Fucked Up: Year of the Dragon
His Name is Alive: Tecuciztecatl
The Hotelier: Home, Like NoPlace is There
Iceage: Plowing Into the Field of Love
Joyce Manor: Never Hungover Again
Lydia Loveless: Somewhere Else
Mitski: Bury Me at Makeout Creek
Pallbearer: Foundations of Burden
Parquet Courts: Sunbathing Animal
Perfume Genius: Too Bright
Protomartyr: Under Color of Official Right
Silver Mt. Zion: Fuck Off Get Free We Pour Light on Everything
Single Mothers: Negative Qualities
Spoon: They Want My Soul
St. Paul and the Broken Bones: Half the City
Sharon Van Etten: Are We There
White Lung: Deep Fantasy
White Suns: Totem
Wovenhand: Refractory Obdurate
Xylouris White: Goats
Could one of you gents, who list a bunch of interesting stuff, maybe hone in on one or two and go more in-depth? I’m feeling like these days I hear the names but I need to hear more about them before taking the plunge.

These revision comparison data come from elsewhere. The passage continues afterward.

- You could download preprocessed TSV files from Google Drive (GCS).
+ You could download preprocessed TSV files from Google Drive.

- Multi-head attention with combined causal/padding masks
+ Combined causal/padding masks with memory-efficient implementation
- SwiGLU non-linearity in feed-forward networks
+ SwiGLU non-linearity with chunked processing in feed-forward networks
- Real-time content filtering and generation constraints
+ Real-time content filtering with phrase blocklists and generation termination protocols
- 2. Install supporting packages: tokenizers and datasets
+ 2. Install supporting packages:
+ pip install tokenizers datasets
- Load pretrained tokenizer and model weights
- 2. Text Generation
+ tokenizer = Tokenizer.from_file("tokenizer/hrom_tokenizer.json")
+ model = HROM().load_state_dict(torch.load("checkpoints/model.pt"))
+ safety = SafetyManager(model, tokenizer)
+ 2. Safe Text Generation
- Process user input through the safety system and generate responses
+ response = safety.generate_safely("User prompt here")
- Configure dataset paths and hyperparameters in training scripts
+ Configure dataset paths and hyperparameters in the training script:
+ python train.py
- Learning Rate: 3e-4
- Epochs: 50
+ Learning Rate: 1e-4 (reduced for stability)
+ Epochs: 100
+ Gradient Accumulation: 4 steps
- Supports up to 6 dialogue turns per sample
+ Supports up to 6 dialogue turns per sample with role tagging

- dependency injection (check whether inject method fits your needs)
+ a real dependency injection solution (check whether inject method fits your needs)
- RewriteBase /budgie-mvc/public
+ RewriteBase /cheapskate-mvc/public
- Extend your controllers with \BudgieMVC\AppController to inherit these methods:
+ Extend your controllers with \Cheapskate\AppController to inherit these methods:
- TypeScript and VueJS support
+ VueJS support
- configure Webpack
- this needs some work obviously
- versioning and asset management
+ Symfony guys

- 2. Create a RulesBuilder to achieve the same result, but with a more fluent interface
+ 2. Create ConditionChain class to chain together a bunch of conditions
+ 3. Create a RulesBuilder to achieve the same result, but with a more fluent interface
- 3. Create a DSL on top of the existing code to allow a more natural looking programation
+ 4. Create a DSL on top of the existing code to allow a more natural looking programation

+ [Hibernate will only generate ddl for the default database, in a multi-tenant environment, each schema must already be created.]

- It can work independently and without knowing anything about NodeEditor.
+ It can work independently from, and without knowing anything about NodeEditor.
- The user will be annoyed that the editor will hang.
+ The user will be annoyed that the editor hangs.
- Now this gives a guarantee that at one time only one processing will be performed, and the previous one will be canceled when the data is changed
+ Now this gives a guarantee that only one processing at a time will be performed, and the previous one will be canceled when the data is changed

For example, several of you mentioned Lydia Loveless. Tell us more about her…
I think Lydia Loveless is pretty super. She’s got a big, clear voice and she gets compared to Neko Case a lot, but I don’t think that’s very fair to her since Neko has so many different things going on anymore. Lydia has a drummer, a bass player (occasionally he plays an upright bass, so that’s always a plus!), a guitar player and she sings and plays guitar. She gets lumped into the alt country thing, but she seems to like a lot of different things and I think she’s got kind of a Punk attitude. So some songs are slow country ballads and some songs are off the rails and fast. She sings about drinking, sex, relationships and fucking up, so she’s got the right subject matter/
I don’t think the radio plays her much because she isn’t very politically correct, she swears and it seems like every time she comes up with something that might be commercial, she makes it so radio stations won’t play it (like with Head, which is about exactly what you think it is). She’s got three albums, one of which is older and harder to find. What I’ve heard of that isn’t very interesting. Indestructible Machine is totally my kind of record. Most songs are faster or midtempo, and the sound is kind of live sounding. Kind of minimal trickeration. The she did an EP called Boy Crazy, which is similar to the first album, but slightly more polished. The newer record, Somewhere Else is pretty slick and kind of threw me at first. The songs are really good though, and it’s something I just play a lot. She seems like she really lets you in on how she feels. I think she’s one of a kind. If she made a new record every week I think it would be my favorite.
Excellent description and helpful information. I’ll check her out. Thank you!
BTW, have you listened to much Kristin Hersh? Lydia reminds me of her: country punk, multiple changes of hair color, lyrics about crappy relationships and booze.
I’ve listened to a little Kristin Hersh, and I’ve always meant to actually check her out. I love her duet with John Doe, Ready. I don’t see her records around very often. I should probably pay more attention.
I’ve been a fan since her Throwing Muses days and due to her Rhode Island roots. Her first few solo records are performed a la acoustic guitar; she started adding more instrumentation (often played by her) along the way. Her voice is interesting but sometimes gets too warbly/Stevie Nicks for me. But I always enjoy listening to her, and she’s good live.